• Review

  • April 14th, 2014 04.14.2014

    Jordan Wolfson: David Zwirner

    by

    by Stephanie Cristello

    “Every night I rush to my bed with hopes that maybe I’ll get a chance to see you when I close my eyes”1

    “I want to hold the hand inside you
    I want to take a breath that’s true”2

    You start at the edge of a long hallway, placing one foot in front of the other on the white-carpeted entrance, your steps metered, and slow, and sweet. The perfect song plays in the distance, the kind that you heard at a slow dance when you were twelve and thirteen, when the girls wore ice blue velvet dresses with their hair pinned back on either side with butterfly clips, and frosted lip-gloss, and the boys’ hair was almost just as long, parted down the middle.
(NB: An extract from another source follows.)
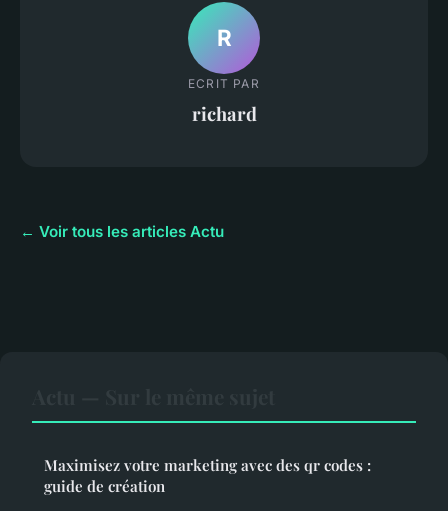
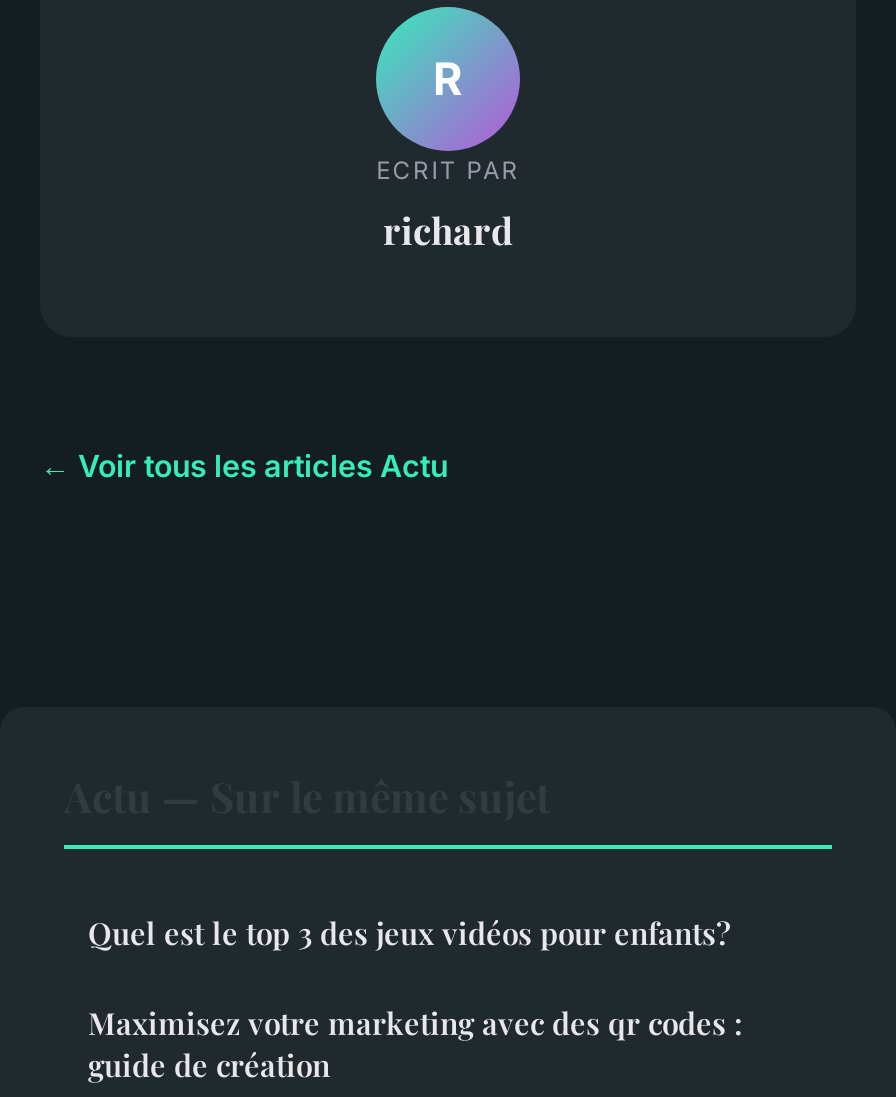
+ Quel est le top 3 des jeux vidéos pour enfants?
You continue down the hallway though you do not know where it leads – but you know that this soundtrack is just for you, as if the sequence is announcing your own personal entrance. This is a place for the softhearted anarchists, a slow dance for the inescapably adolescent. Mazzy Star’s Fade Into You, carries the type of magic necessary to make each listener believe they were in their own film; the qualities of the music itself is nostalgic and unexpected, scoring the moments that we imagine as belonging to part of our larger cinematic experience.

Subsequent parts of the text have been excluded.